Виктор молчал. Опустил голову, ни на кого не смотрел.
— Судя по вашей объяснительной записке, мы виноваты, что вам не хватало денег. Но вам предлагали совместительство внутри училища. Здесь же, в кабинете, был разговор. Отрицать вряд ли посмеете, — бывший учитель говорил такое своему бывшему ученику!
— Виктор Данилович, не надо, чтобы опять неправду… — попросила Вероника. — От этого больнее и вам и нам. Виктор Данилович, вы меня слышите? Ну пожалуйста…
Молоденькая Вероника пользовалась в училище особой любовью и уважением. Завоевала любовь и уважение в очень тяжелые для библиотеки дни. Произошло это зимой, в феврале, в одну из ночей с субботы на воскресенье: в лаборатории химии, которая расположена над библиотекой, лопнула труба отопления, и когда в понедельник утром открыли дверь библиотеки, то увидели такое, от чего можно было прийти в отчаяние: казалось, восемьдесят пять тысяч томов — учебники, художественная, справочная и методическая литература, — накопленные за многие годы существования училища, погибли навсегда. От горячей воды книги не просто промокли, они разбухли и склеились. Их нельзя было даже сразу вынуть из стеллажей. Вероника схватилась руками за голову и замерла, потрясенная. Как она потом говорила, она даже не смогла крикнуть, позвать кого-нибудь. Ей отказал голос. Зато уже через несколько часов училищные коридоры и многие кабинеты нельзя было узнать: в них на полу сушились книги. Были принесены мощные лампы, электрические отопители, калориферы — у кого что было дома. Книги гладили утюгами через марлю, каждую страничку. Посыпали солью, которая хорошо отбирает влагу. Ребята изготовили в слесарном цехе прессы, на которых уже сухие книги спрессовывали, чтобы они обрели форму.
Месяц и днем и ночью длилась битва за восстановление библиотеки. В битве особенно отличилась группа ЭЛ-16. И вновь почти все восемьдесят пять тысяч томов — на своих местах, только немного подкрашены: полиняли переплеты. Но жизнь книгам возвращена.
Когда на слова Вероники Грибановой «Виктор Данилович, не надо, чтобы опять неправду», Скудатин ответил: «Моя группа лучшая в училище», это была правда.
— Да, конечно, — согласилась Адонина. — У вас Тося Вандышев, Федя Балин, Ефимочкин.

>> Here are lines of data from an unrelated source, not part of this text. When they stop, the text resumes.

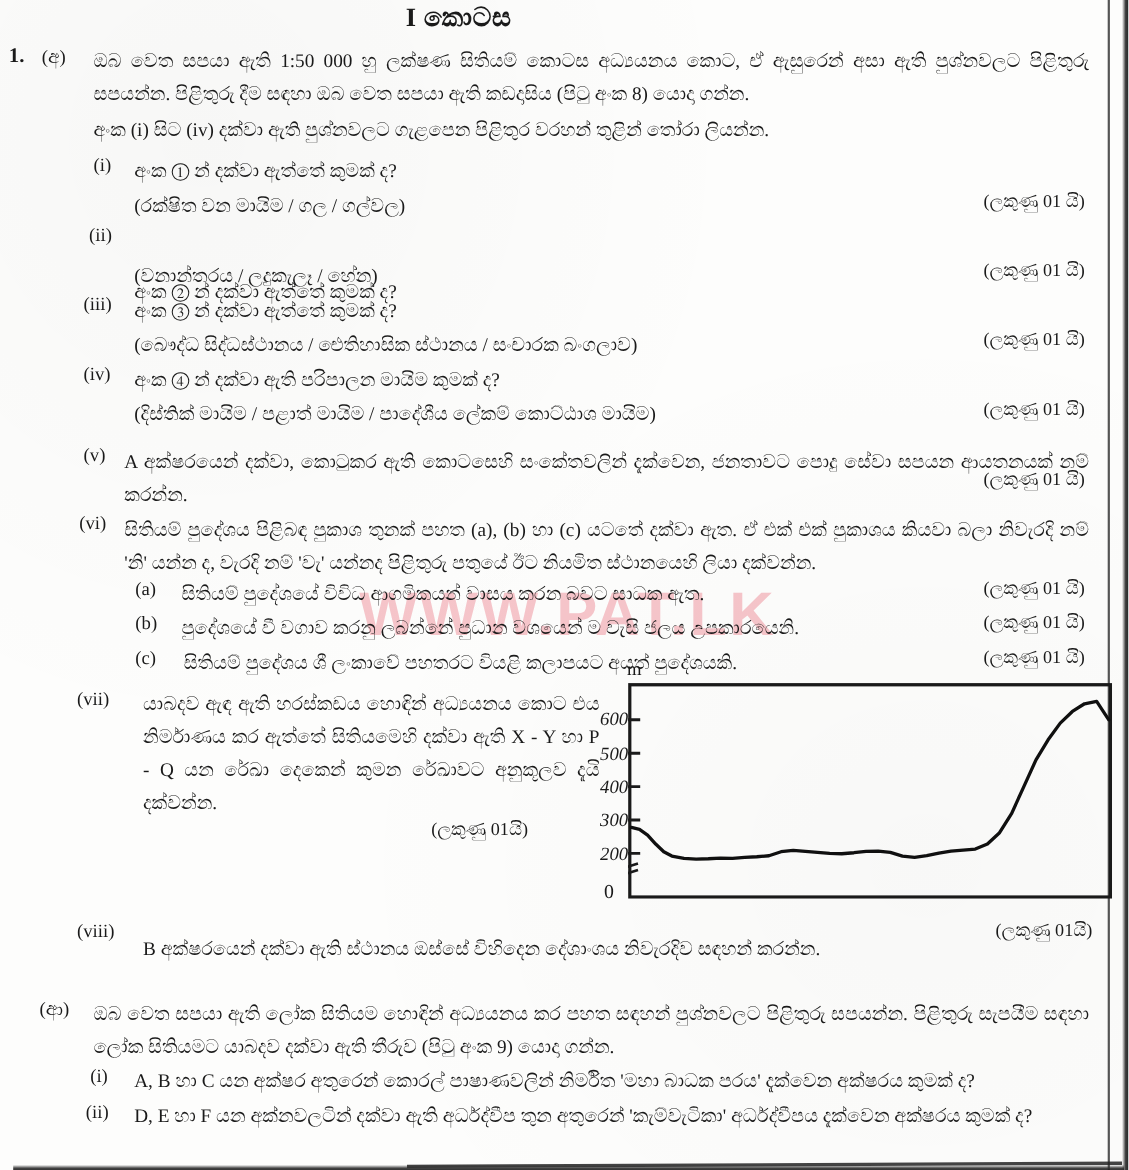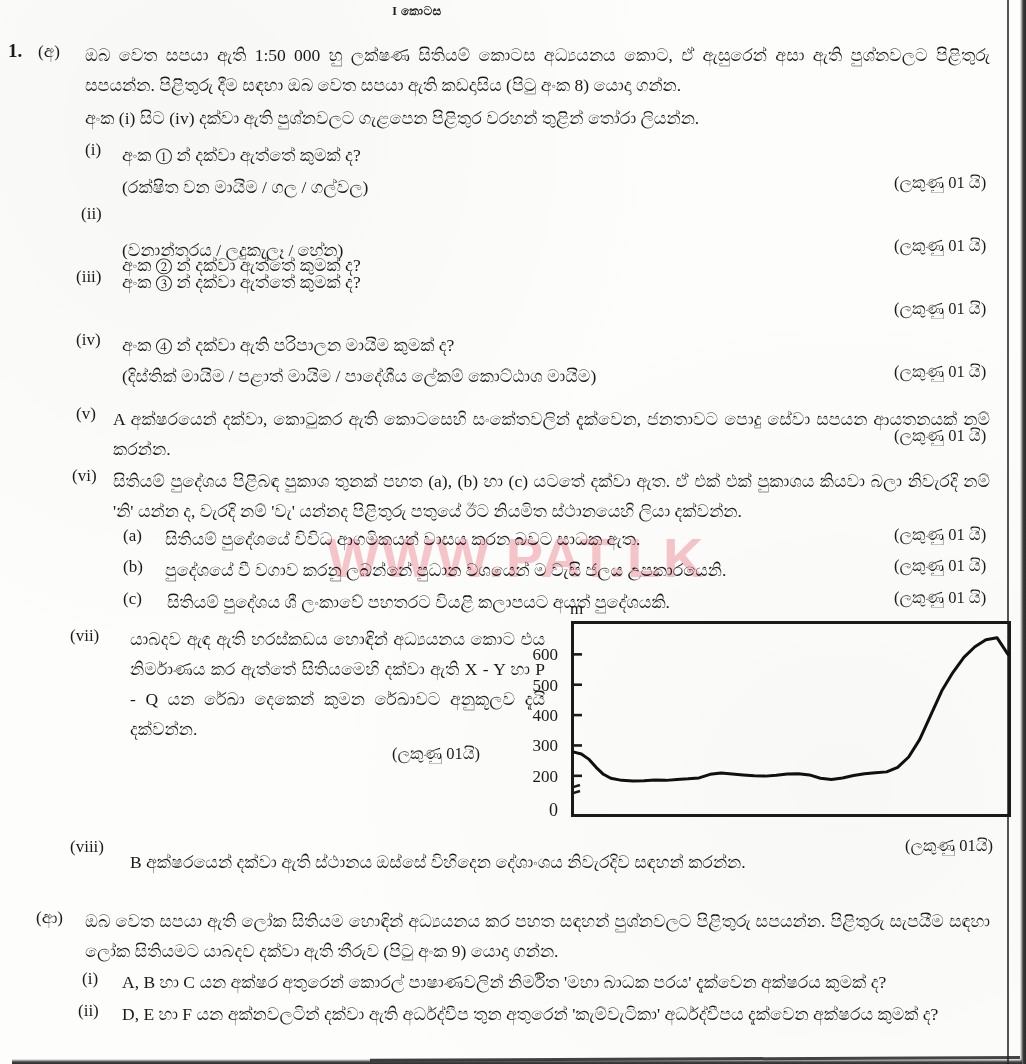--- a/index.html
+++ b/index.html
@@ -87,21 +87,21 @@
 
   
   .layer { position: absolute; inset: 0; z-index: 2; }
 
   .title {
     position: absolute;
     top: 4px;
     left: 0;
     width: 834px;
     text-align: center;
-    font-size: 12px;
+    font-size: 24px;
     font-weight: 700;
     letter-spacing: .5px;
   }
 
   .abs { position: absolute; }
 
   .qnum  { font-size: 19px; font-weight: 700; }
   .part  { font-size: 17px; }
   .roman { font-size: 17px; }
   .body  { font-size: 17.5px; line-height: 30px; }
@@ -120,25 +120,26 @@
   }
   .chart-axis-unit {
     position: absolute;
     left: -1px;
     top: -22px;
     font-size: 17px;
   }
   .ytick-label {
     position: absolute;
     right: 100%;
-    margin-right: 13px;
+    margin-right: 0;
     font-size: 17px;
     line-height: 1;
     transform: translateY(-50%);
     white-space: nowrap;
+    font-style: italic;
   }
   .zero-label {
     position: absolute;
     left: -22px;
     top: 179px;
     font-size: 18px;
   }
 </style>
 </head>
 <body>
@@ -164,20 +165,21 @@
     <div class="abs body" style="left:122px; top:172px; width:700px;">(රක්ෂිත වන මායිම / ගල / ගල්වල)</div>
     <div class="abs marks" style="left:894px; top:173px;">(ලකුණු 01 යි)</div>
 
     <div class="abs roman" style="left:81px; top:204px;">(ii)</div>
     <div class="abs body" style="left:122px; top:204px; width:760px;margin-top:46px;">අංක ② න් දක්වා ඇත්තේ කුමක් ද?</div>
     <div class="abs body" style="left:122px; top:235px; width:700px;">(වනාන්තරය / ලදු‌කැලෑ / හේන)</div>
     <div class="abs marks" style="left:894px; top:236px;">(ලකුණු 01 යි)</div>
 
     <div class="abs roman" style="left:76px; top:267px;">(iii)</div>
     <div class="abs body" style="left:122px; top:267px; width:760px;">අංක ③ න් දක්වා ඇත්තේ කුමක් ද?</div>
+    <div class="abs body" style="left:122px; top:298px; width:760px;">(බෞද්ධ සිද්ධස්ථානය / ඓතිහාසික ස්ථානය / සංචාරක බංගලාව)</div>
     <div class="abs marks" style="left:894px; top:299px;">(ලකුණු 01 යි)</div>
 
     <div class="abs roman" style="left:76px; top:330px;">(iv)</div>
     <div class="abs body" style="left:122px; top:330px; width:760px;">අංක ④ න් දක්වා ඇති පරිපාලන මායිම කුමක් ද?</div>
     <div class="abs body" style="left:122px; top:361px; width:760px;">(දිස්තික් මායිම / පළාත් මායිම / පාදේශීය ලේකම් කොට්ඨාශ මායිම)</div>
     <div class="abs marks" style="left:894px; top:362px;">(ලකුණු 01 යි)</div>
 
     <div class="abs roman" style="left:76px; top:404px;">(v)</div>
     <div class="abs body just" style="left:113px; top:404px; width:877px;">A අක්ෂරයෙන් දක්වා, කොටුකර ඇති කොටසෙහි සංකේතවලින් දැක්වෙන, ජනතාවට පොදු සේවා සපයන ආයතනයක් නම් කරන්න.</div>
     <div class="abs marks" style="left:894px; top:426px;">(ලකුණු 01 යි)</div>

— Виктор Данилович хороший производственник, — опять вмешалась Вероника. — Он хороший. Был… — Она смутилась: «был» или «есть», как теперь говорить?
— Появилась вот у него жена… — сказала бухгалтер Русанова.
— Не имеете права говорить о моей личной жизни! — побледнев, почти выкрикнул Скудатин. — Я протестую! Виноват я, а не моя жена.
— А вы знаете, сколько денег вам было выплачено за прошлый год? Помимо зарплаты? Ксения Борисовна, — обратилась Адонина к бухгалтеру. — Напомните.
— За прошлый год училище заработало на производстве двести тысяч рублей. Из них сорок пять процентов государству, двадцать два — на нужды училища и тридцать три — на вознаграждения мастерам и учащимся. Из этой суммы выплатили Виктору Даниловичу четыре раза по сто пятьдесят рублей вознаграждения.
— Слышите, Скудатин? Помимо зарплаты шестьсот рублей! — Это сказал директор.
Скудатин молчал. Невыносимо слышать, как Юрий Матвеевич называет его по фамилии — холодно, отчужденно.
— Это вам говорят, — не выдержал Флягин. — Мальчиком прикидываетесь, губы дуете. А вас теперь надо гнать в три шеи из вашей лучшей группы.
— Вы как-то уж слишком, — сказала Вероника механику и поправила очки на переносице. Очки были ей великоваты.
— В три шеи! — повторил механик.
— Флягин. — Клименко чуть осуждающе качнул головой.
— Ладно. Не обучен деликатности. Я вот еще что скажу — завел он себе жиличку, какая к хрену жена!